Work instructions: Leaving out all pictures, transcribe the lines below exactly, from the first through the line containing "[131,192,179,207] 5.2.1. -> (310, 65) none".

Data for this exercise below:

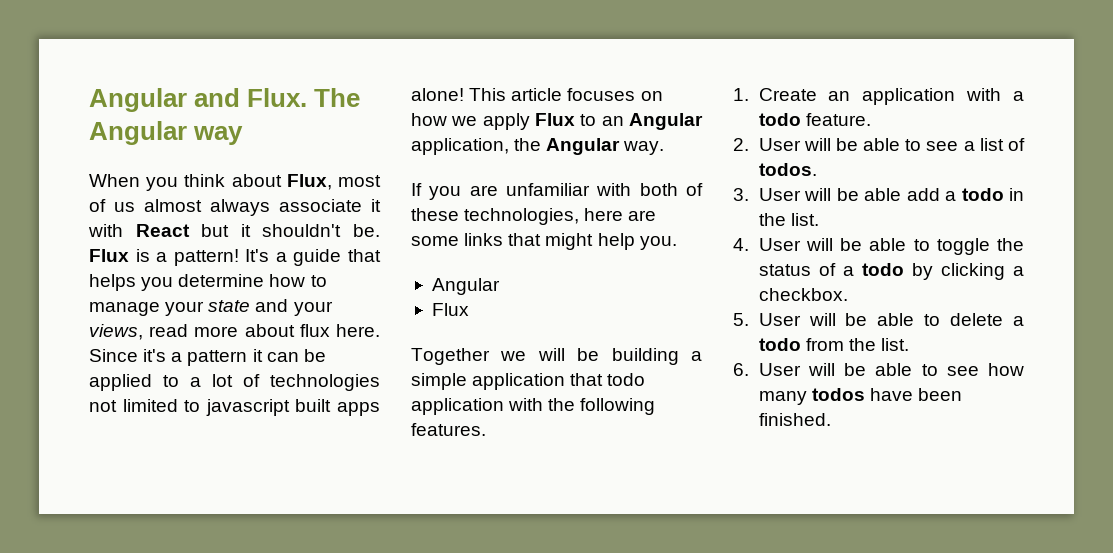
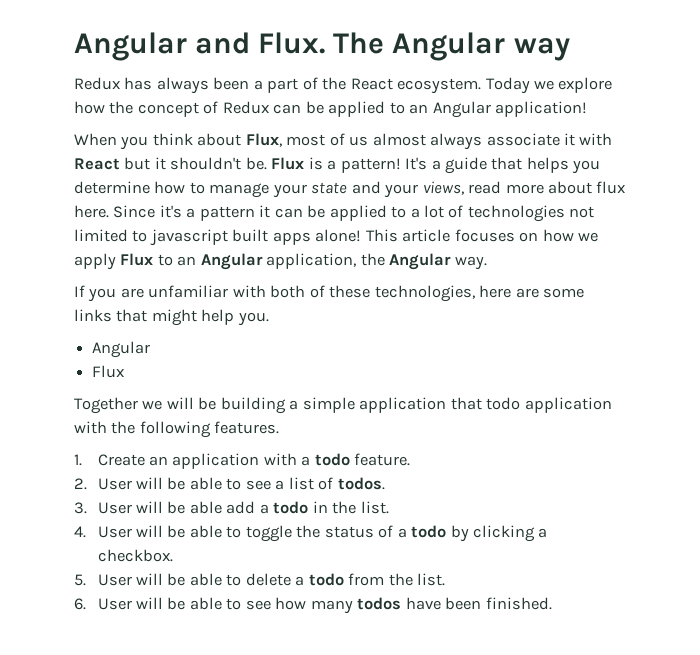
(244, 135) none -> [74,77,613,94] [74,101,588,118] // Redux has always been a part of the React ecosystem. Today we explore how the concept of Redux can be applied to an Angular application!

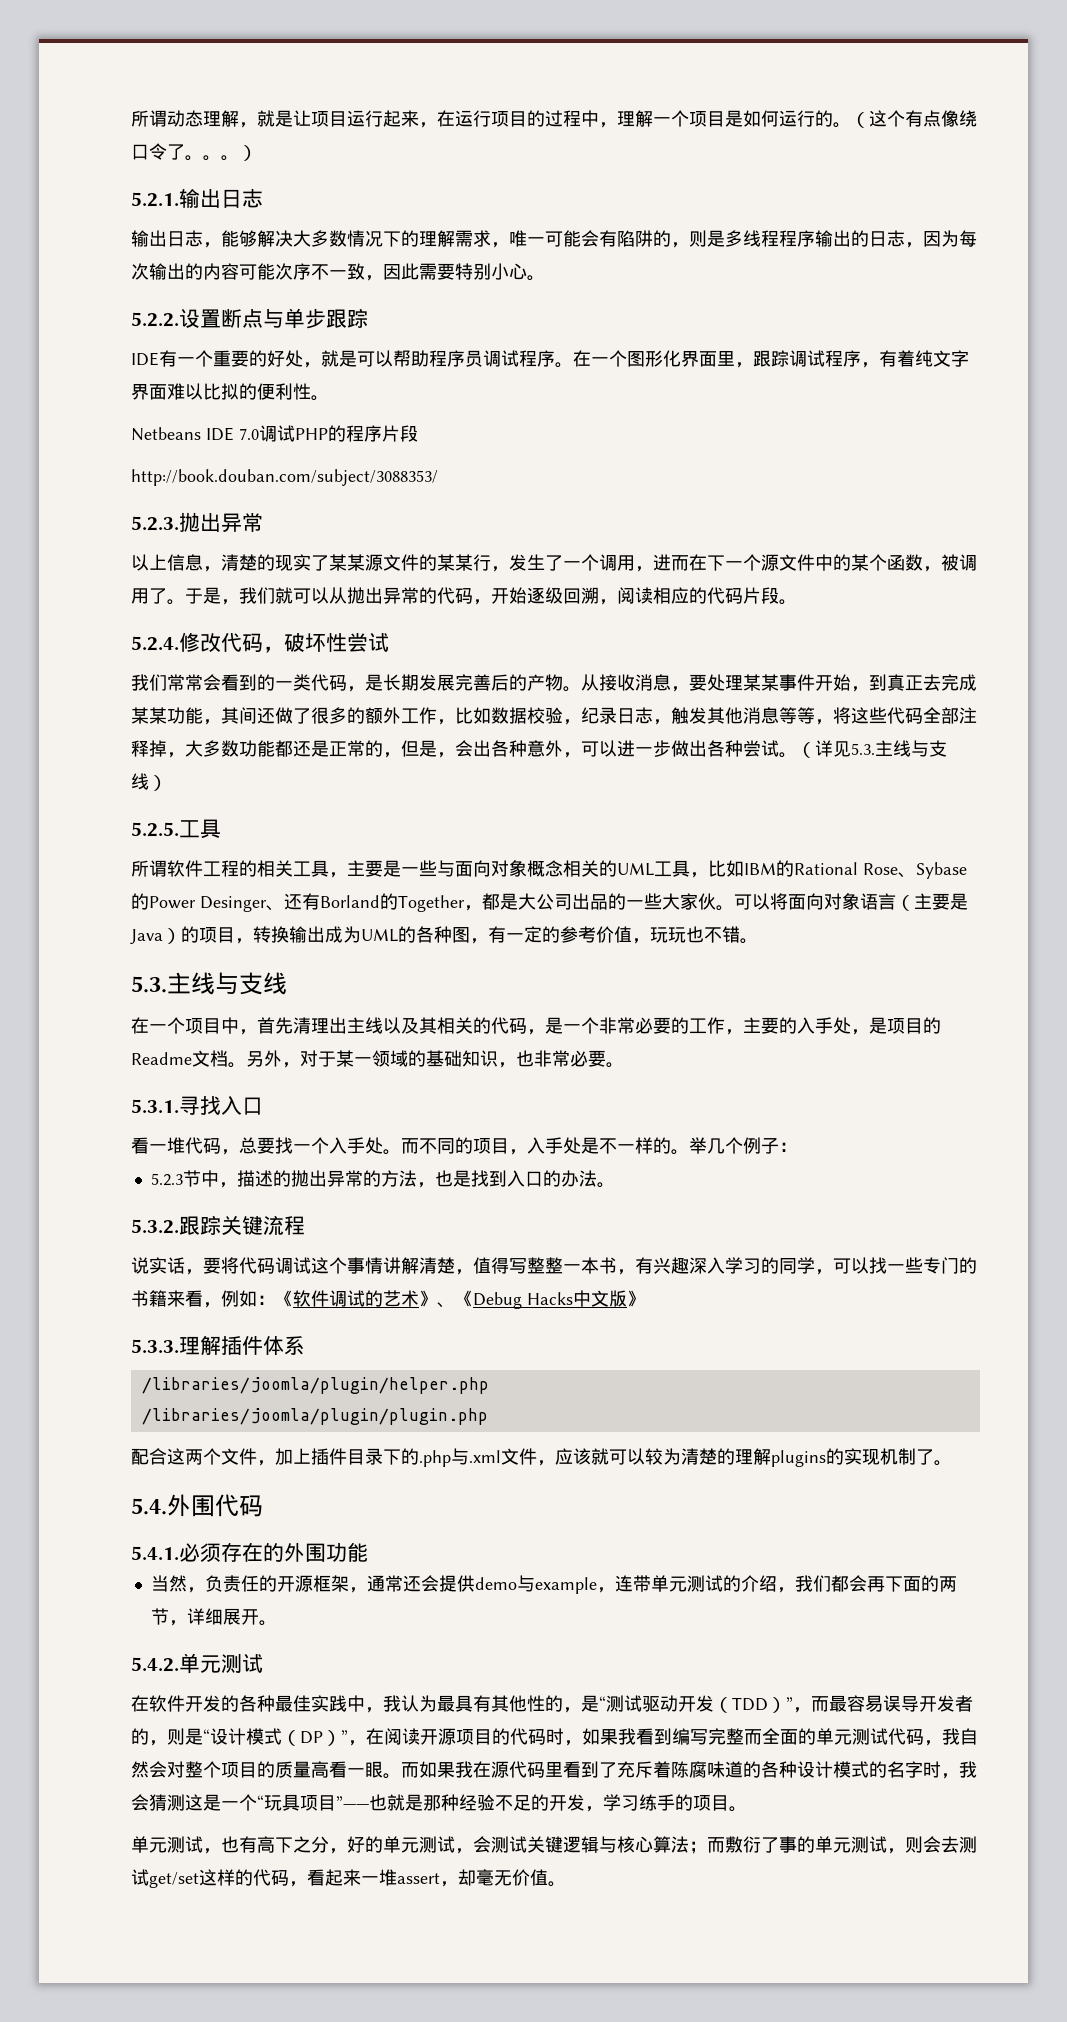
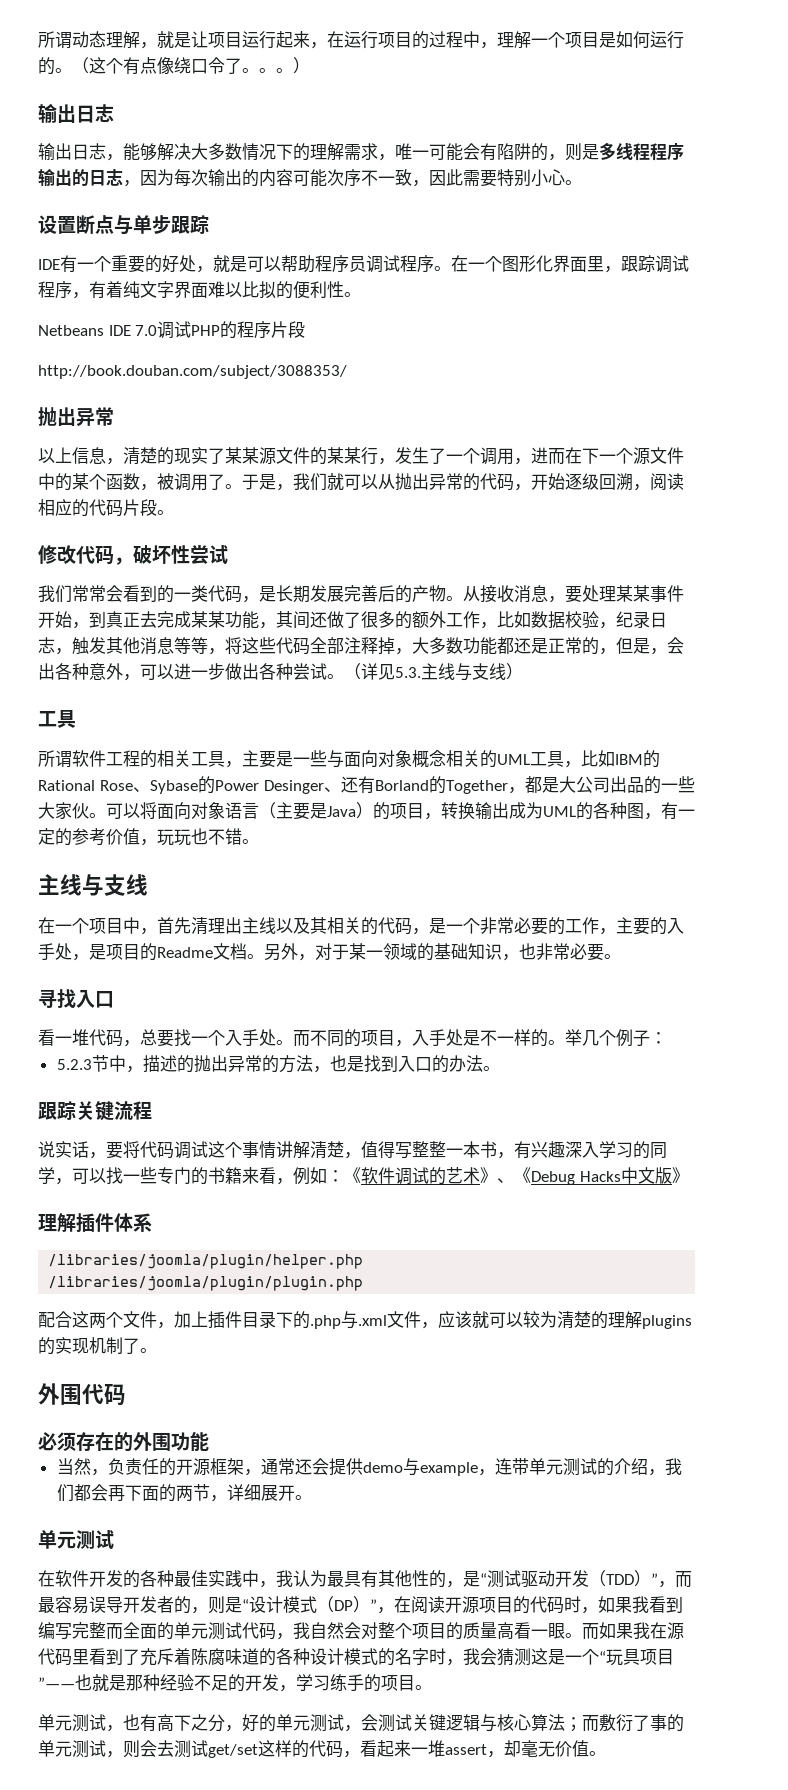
[131,192,179,207] 5.2.1. -> (310, 65) none
[131,312,179,327] 5.2.2. -> (582, 182) none
[131,516,179,531] 5.2.3. -> (347, 372) none
[131,636,179,651] 5.2.4. -> (174, 512) none
[131,822,179,837] 5.2.5. -> (523, 671) none
[131,976,167,993] 5.3. -> (259, 841) none
[131,1099,179,1113] 5.3.1. -> (621, 956) none
[131,1219,179,1234] 5.3.2. -> (500, 1068) none
[131,1339,179,1353] 5.3.3. -> (689, 1175) none
[131,1498,167,1515] 5.4. -> (157, 1350) none
[131,1546,179,1560] 5.4.1. -> (126, 1395) none
[131,1657,179,1672] 5.4.2. -> (312, 1497) none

End of Data for this exercise.

Solution for this task:
(244, 135) none -> [74,77,613,94] [74,101,588,118] // Redux has always been a part of the React ecosystem. Today we explore how the concept of Redux can be applied to an Angular application!

[131,192,179,207] 5.2.1. -> (310, 65) none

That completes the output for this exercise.